Sammanfattning
Background: People with mild traumatic brain injury (mTBI) commonly experience cognitive
impairments. Occupational therapists working in acute general hospitals in Australia routinely access
client Glasgow Coma Scale (GCS) scores, and assess cognitive status using standardized tools and
by observing basic activity of daily living (ADL) performance. However, limited evidence exists to
identify the best assessment(s) to determine client cognitive status. Aim/objectives To determine
whether cognitive status assessed by GCS score and the Cognistat are predictive of basic ADL
performance among clients with mTBI in an acute general hospital and make inferences concerning
the clinical utility of these assessment tools. Material and methods: Retrospective analysis of
medical record data on demographics, Cognistat, GCS, and modified Barthel Index (MBI) using
descriptive statistics, chi-square tests and linear regression.
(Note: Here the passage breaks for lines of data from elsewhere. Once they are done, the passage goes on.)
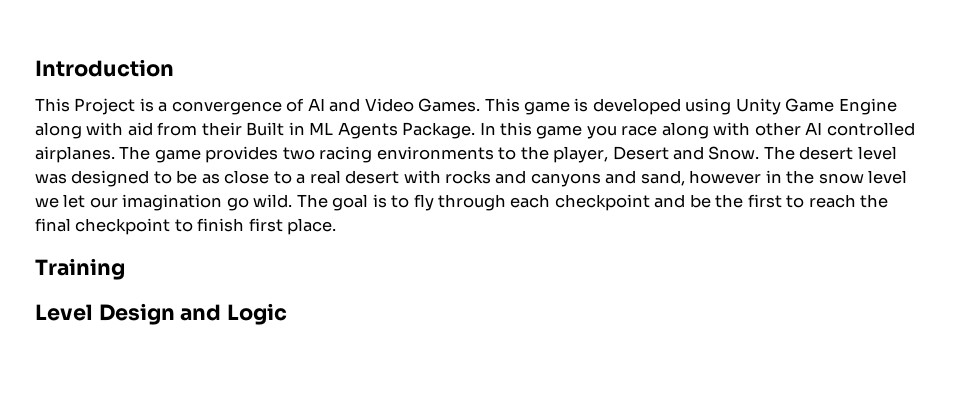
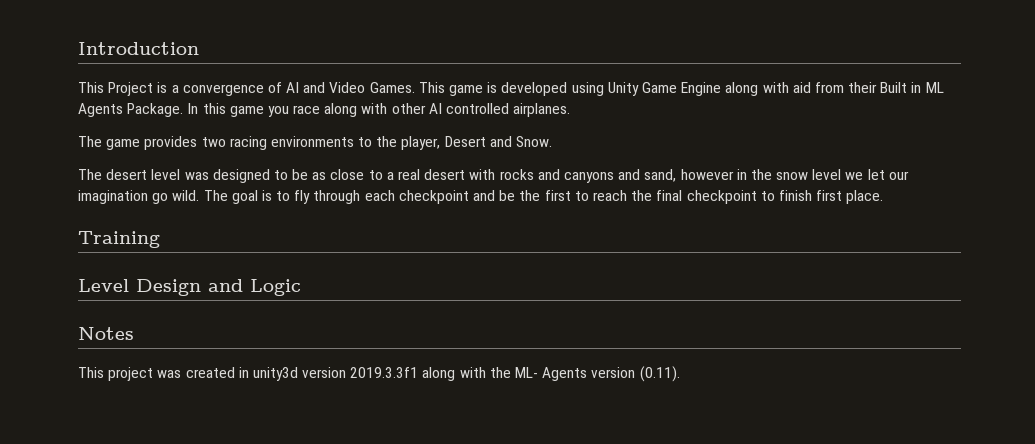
- In this game you race along with other AI controlled airplanes. The game provides two racing environments to the player, Desert and Snow. The desert level was designed to be as close to a real desert with rocks and canyons and sand, however in the snow level we let our imagination go wild.
+ In this game you race along with other AI controlled airplanes.
+ The game provides two racing environments to the player, Desert and Snow.
+ The desert level was designed to be as close to a real desert with rocks and canyons and sand, however in the snow level we let our imagination go wild.
+ Notes
+ This project was created in unity3d version 2019.3.3f1 along with the ML- Agents version (0.11).

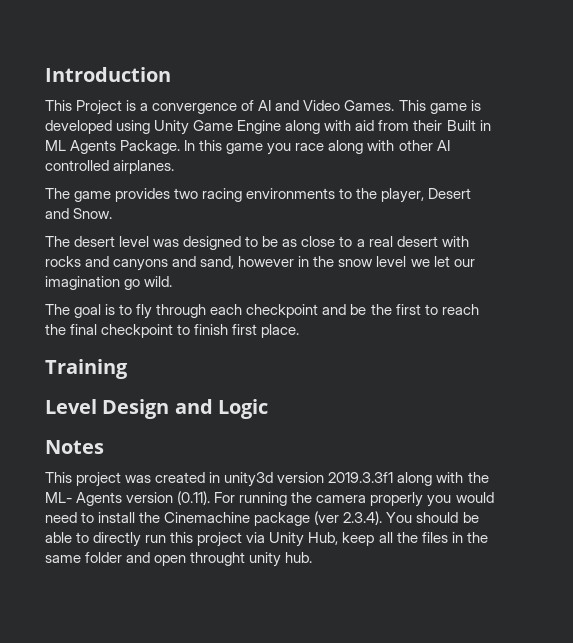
- The desert level was designed to be as close to a real desert with rocks and canyons and sand, however in the snow level we let our imagination go wild. The goal is to fly through each checkpoint and be the first to reach the final checkpoint to finish first place.
+ The desert level was designed to be as close to a real desert with rocks and canyons and sand, however in the snow level we let our imagination go wild.
+ The goal is to fly through each checkpoint and be the first to reach the final checkpoint to finish first place.
- This project was created in unity3d version 2019.3.3f1 along with the ML- Agents version (0.11).
+ This project was created in unity3d version 2019.3.3f1 along with the ML- Agents version (0.11). For running the camera properly you would need to install the Cinemachine package (ver 2.3.4). You should be able to directly run this project via Unity Hub, keep all the files in the same folder and open throught unity hub.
Results: Data analysis of 166
participants demonstrated that no associations exist between GCS and Cognistat scores, or Cognistat
scores and MBI dependency level. The presence of co-morbid multi-trauma injuries and length of
stay were the only variables that significantly predicted MBI dependency level. Conclusion and
significance: While the MBI scores are of value in identifying clients with difficulty in basic ADLs,
Cognistat and GCS scores are of limited use in differentiating client levels of cognitive impairment
and the authors caution against the routine administration of the Cognistat following mTBI. Further
research is required to identify more suitable assessments for use with a mTBI population.